Basically nVidia told the card and laptop makers that their chip would put out 50W of power and work at a specific themperature at maximum load and the card / laptop designers added a heatsink that ran the chip a small bit away from its maximum temp at that power output. nVidia then supplied the chips BUT they actually ran at 60W of power at full load rather than the 50W specified and they could not withstand the temperature they were rated for over extended time, this means the chips overheat due to the extra power which stresses the internal connections which were already weaker than originally planned and eventually something breaks, usually after a few months or a couple of years. The fix from people like Dell and HP was to turn the fans up higher to reduce the temperature of the chip when running to offset the extra heat produced and its now lower maximum rated temp. A similar thing happened with Intel a few years back when they tried to ramp up the very old P4 chips to 3.6GHz.
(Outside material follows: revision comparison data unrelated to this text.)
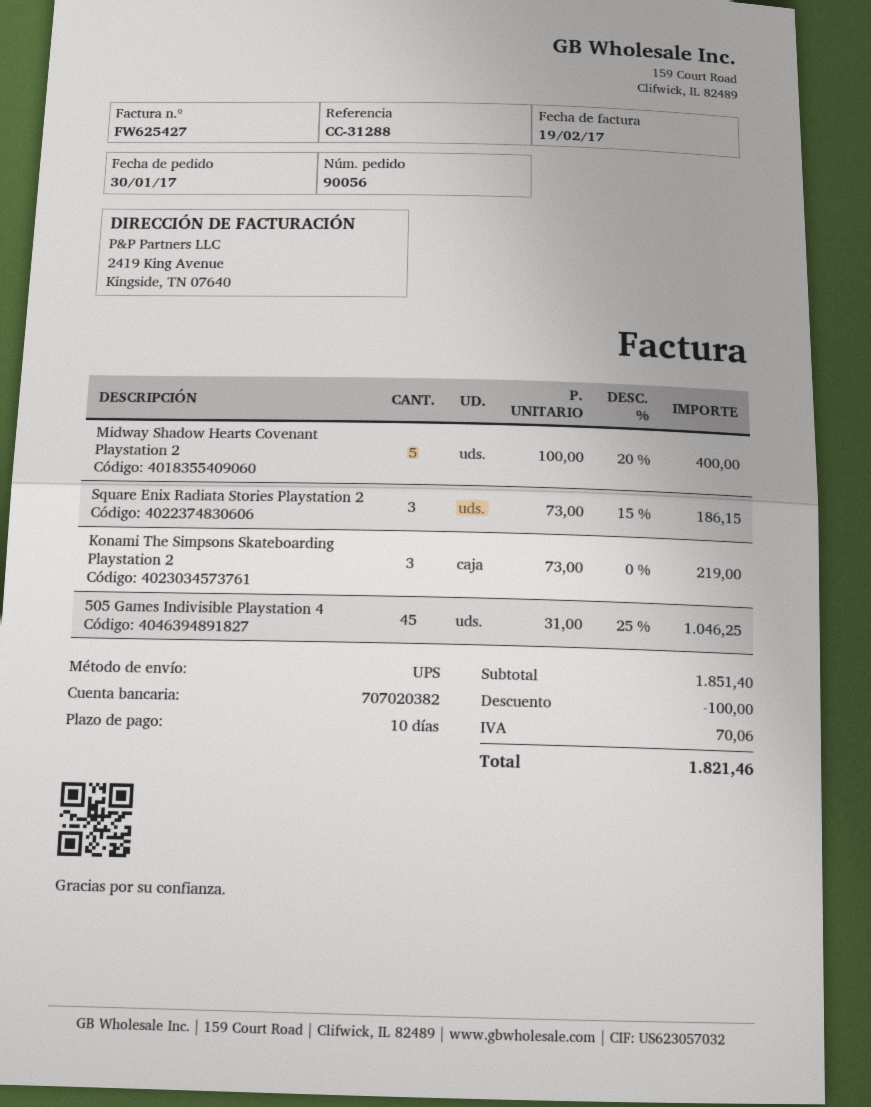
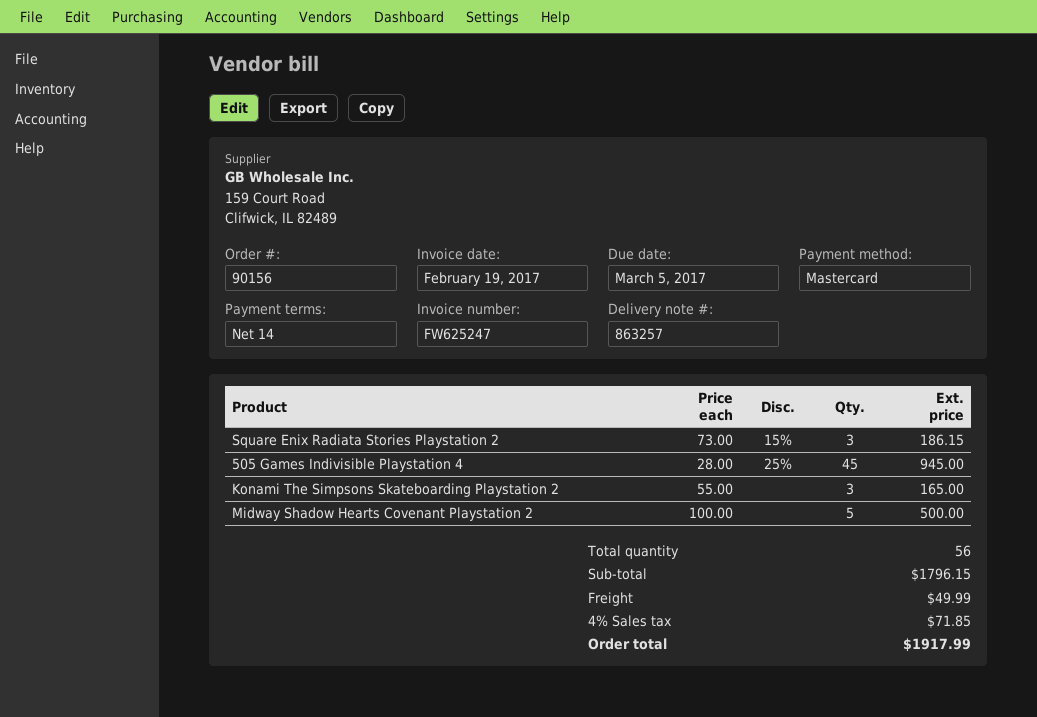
order number: 90056 -> 90156
invoice number: FW625427 -> FW625247
payment terms: 10 days -> 14 days
Midway Shadow Hearts Covenant Playstation 2: 5 x 100.00 - 20% = 400.00 -> 5 x 100.00 = 500.00
Konami The Simpsons Skateboarding Playstation 2: 3 x 73.00 = 219.00 -> 3 x 55.00 = 165.00
505 Games Indivisible Playstation 4: 45 x 31.00 - 25% = 1046.25 -> 45 x 28.00 - 25% = 945.00
subtotal: 1851.40 -> 1796.15
discount: 100.00 -> none
shipping: none -> 49.99
tax: 70.06 -> 71.85
total: 1821.46 -> 1917.99

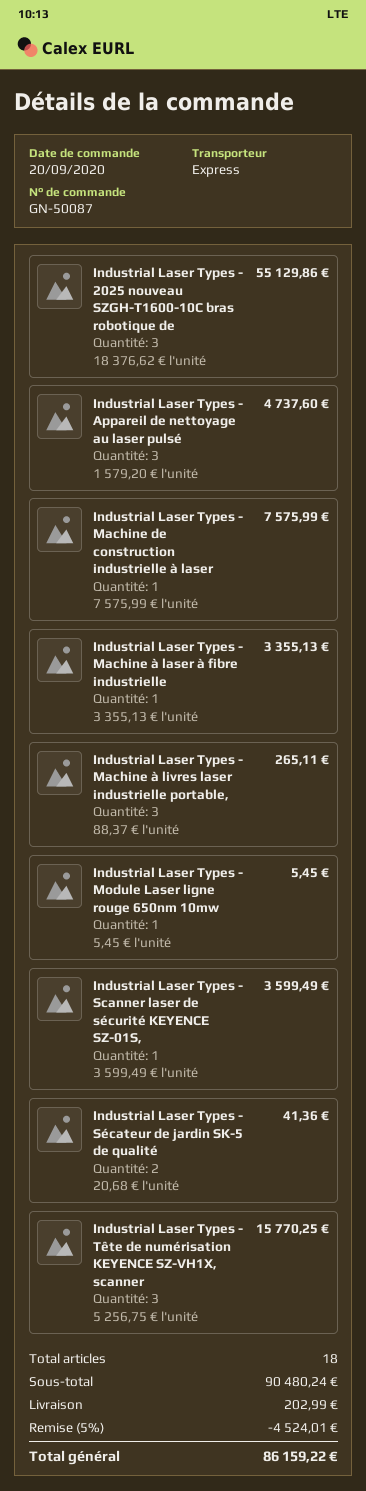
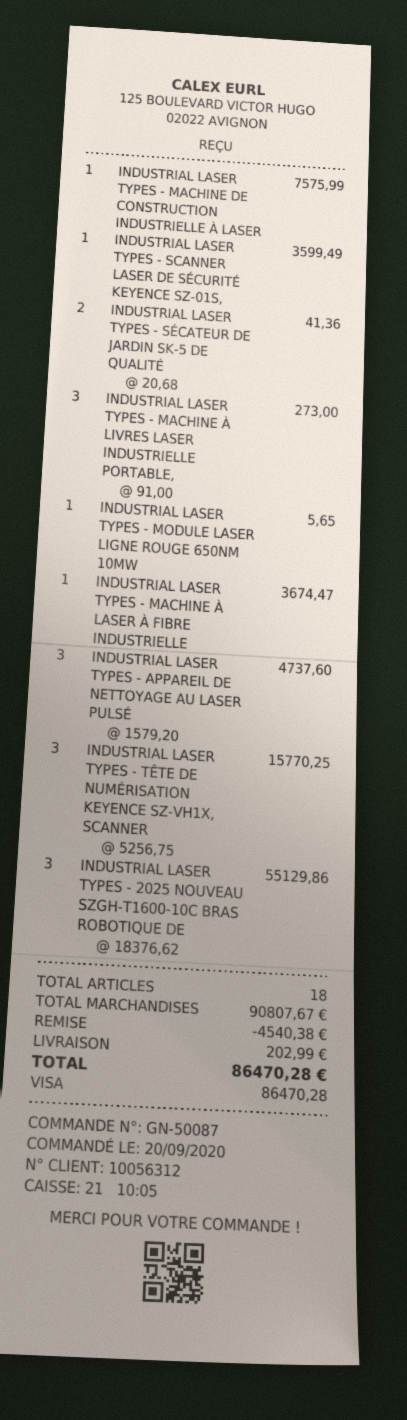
Industrial Laser Types - Machine à laser à fibre industrielle: 1 x 3355.13 = 3355.13 -> 1 x 3674.47 = 3674.47
Industrial Laser Types - Machine à livres laser industrielle portable,: 3 x 88.37 = 265.11 -> 3 x 91.00 = 273.00
Industrial Laser Types - Module Laser ligne rouge 650nm 10mw: 1 x 5.45 = 5.45 -> 1 x 5.65 = 5.65
subtotal: 90480.24 -> 90807.67
discount: 4524.01 -> 4540.38
total: 86159.22 -> 86470.28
The power output of the chip was on the maximum line for its rated power output and caused more than 1 system to throttle itself to protect the CPU from death (http://www.tomshardware.com/reviews/p4,919.html), in this case the design of the chip by Intel made sure that the CPU came to no damage as it did not overheat and stayed within its rated power.
It is not possible to overload a GPU or CPU as they have a maximum rated speed (MHZ), voltage and power output (Watts). These are tested and confirmed (sometimes wrongly, see above) and these design specs are then fed to the designers so they can design cooling systems to cater for this heat, some instructions can stress the silicone more than other, in this case CCP and DirectX seem to be using some that are pretty stressful but they will still fall within the maximum power output of the chip by design, the same as above is also done with CPU's. If the designers want to save a few pennies by using a slightly smaller heatsink and gambling on the end user not using their hardware to its limits then this can cause problems.
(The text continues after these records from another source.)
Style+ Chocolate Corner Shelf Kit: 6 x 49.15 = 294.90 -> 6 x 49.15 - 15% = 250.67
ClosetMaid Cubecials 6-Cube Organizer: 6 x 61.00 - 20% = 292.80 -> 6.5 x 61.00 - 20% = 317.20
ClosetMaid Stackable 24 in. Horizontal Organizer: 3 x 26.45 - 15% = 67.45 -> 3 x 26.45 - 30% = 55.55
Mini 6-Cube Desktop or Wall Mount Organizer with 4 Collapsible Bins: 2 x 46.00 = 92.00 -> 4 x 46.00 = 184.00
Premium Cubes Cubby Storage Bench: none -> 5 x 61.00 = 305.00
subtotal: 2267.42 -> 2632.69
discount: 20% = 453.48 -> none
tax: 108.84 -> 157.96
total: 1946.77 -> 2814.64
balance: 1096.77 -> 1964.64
All modern GPU and CPU chips have the ability to lower their processor speed and voltage when the load on them is reduced, this lowers their heat output and enables them to run cooler when not needed and allows the fan to slow down and reduce its noise. When they are required to do a lot of work they will again ramp up to their design speeds and the power they put out will rise towards their maximum power output (unless overclocked, over voltaged or wrongly tested they cannot exceed their rated power output). If, for any reason, the design of the cooling is relying on the chip not running at 100% of its load all the time then eventualy the chip will overheat as it saturates the heatsink and cannot transfer this power / heat to the air quickly enough.
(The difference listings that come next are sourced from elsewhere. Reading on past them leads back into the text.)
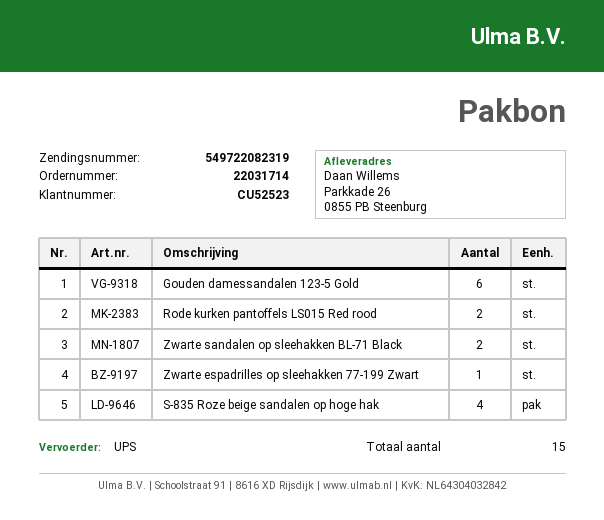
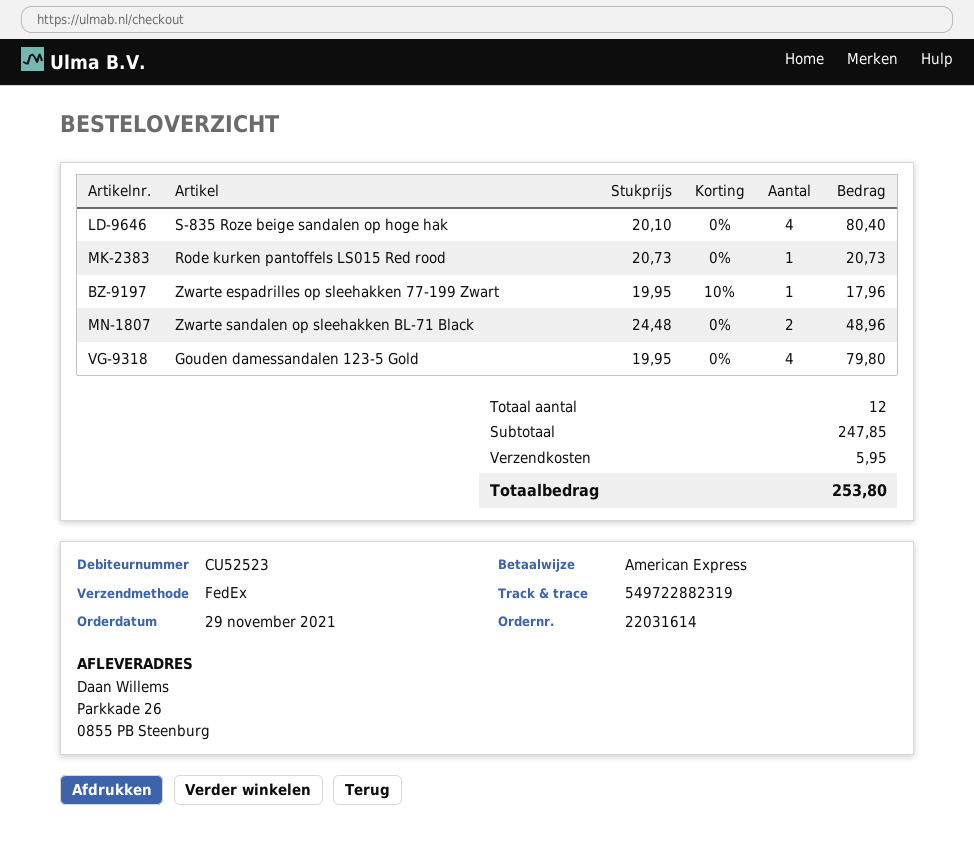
order number: 22031714 -> 22031614
shipping method: UPS -> FedEx
tracking number: 549722082319 -> 549722882319
Gouden damessandalen 123-5 Gold: 6 -> 4
Rode kurken pantoffels LS015 Red rood: 2 -> 1
total quantity: 15 -> 12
The short version is that all chips inside a PC should operate and be cooled within their maximum rated abilities, providing cooling that cannot cope with the maximum heat output of the chip is a false economy that will save a few bucks but in the long run can cause problems. The trouble is that people like HP, Dell etc try and reduce the airflow around things like graphics cards and CPU's to the lowest amount allowed to reduce noise and cost the upshot of which is that if you install a bigger graphics card or CPU the chances are you may need a bigger or faster intake or exhaust fan to shift the extra heat it produces out of the case. Trying to cool a hot graphics card with warm air that is stuck inside a case is not good and will cause overheating.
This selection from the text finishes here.